This project is the second in a series examining teen driving during the first six months after obtaining a driver's license. The Eagan study follows a successful pilot project conducted in rural Iowa, where 25 teens logged more than 350,000 miles. During one year of driving, participants significantly reduced their instances of safety-related driving events, such as speeding through turns and curves.
Daniel McGehee, director of the Human Factors and Vehicle Safety Research Division of the UI Public Policy Center, notes that the scientific study is the first of its kind to look at the use of on-board video event recorders to improve teen driving in urban settings.
"The central issue we are studying is how these 20-second videos can be turned into 'teachable moments' for both parents and teens," McGehee says. "It is hoped that the 'mentoring' versus 'monitoring' approach will reduce the number of unsafe driving events and help teens understand their own driving styles. This type of feedback can also help parents to gain trust and confidence in their new teen driver."

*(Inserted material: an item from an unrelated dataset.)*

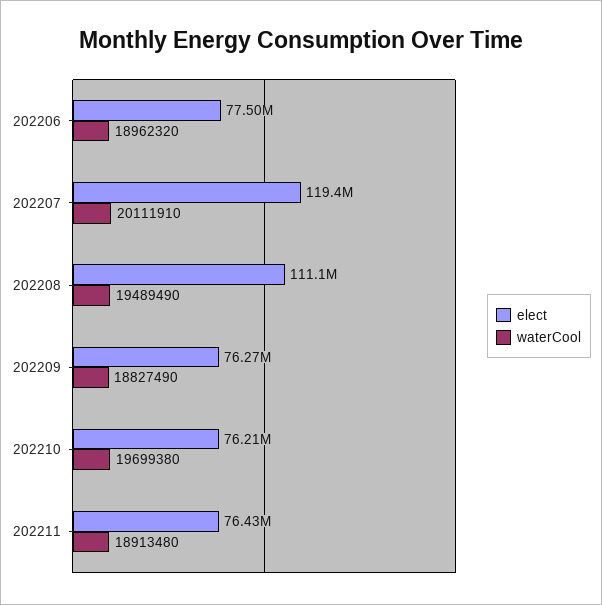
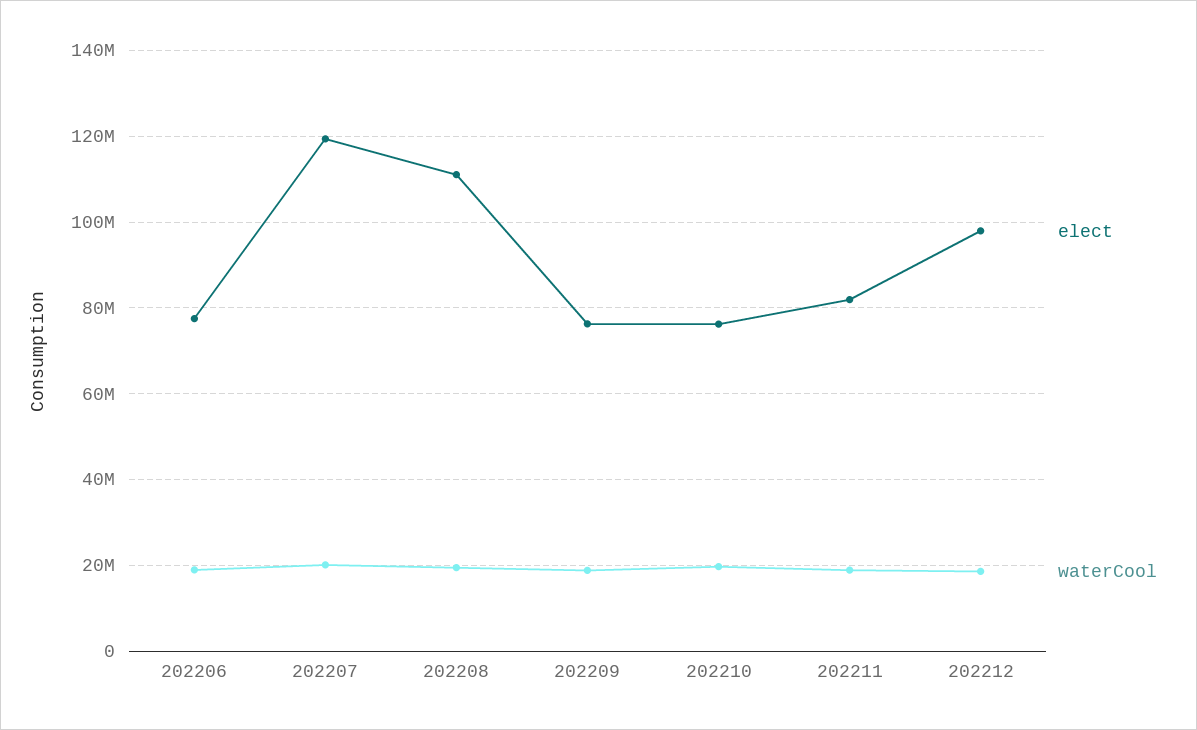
elect, 202211: 76430000 -> 82000000
elect, 202212: none -> 98000000
waterCool, 202212: none -> 18000000

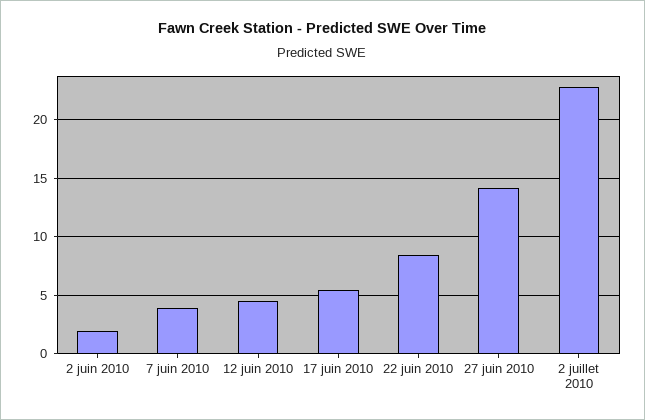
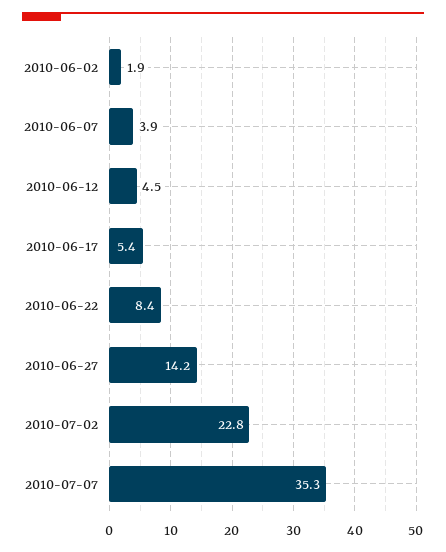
2010-07-07: none -> 35.3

McGehee, principal investigator of the project, says that UI and UMN human factors researchers will study teens using "naturalistic" methods to capture potentially unsafe driving. Such methods include having drivers use their own vehicles rather than test vehicles or simulators. A palm-sized event recorder will be installed into participants' vehicles to capture the unsafe behaviors. Only certain events will 'trigger' the system to begin recording a 20-second clip. 'Triggered' events include situations where a driver abruptly brakes, steers or accelerates. While these abrupt driving maneuvers are generally associated with unsafe driving, good driving responses are also captured, says McGehee, who also serves as adjunct associate professor in the College of Engineering and the College of Public Health.
Eagan High School was chosen as a site because of its large student population and proximity to the Twin Cities' intra-city freeway network. Fifty new drivers will be recruited to participate in the study.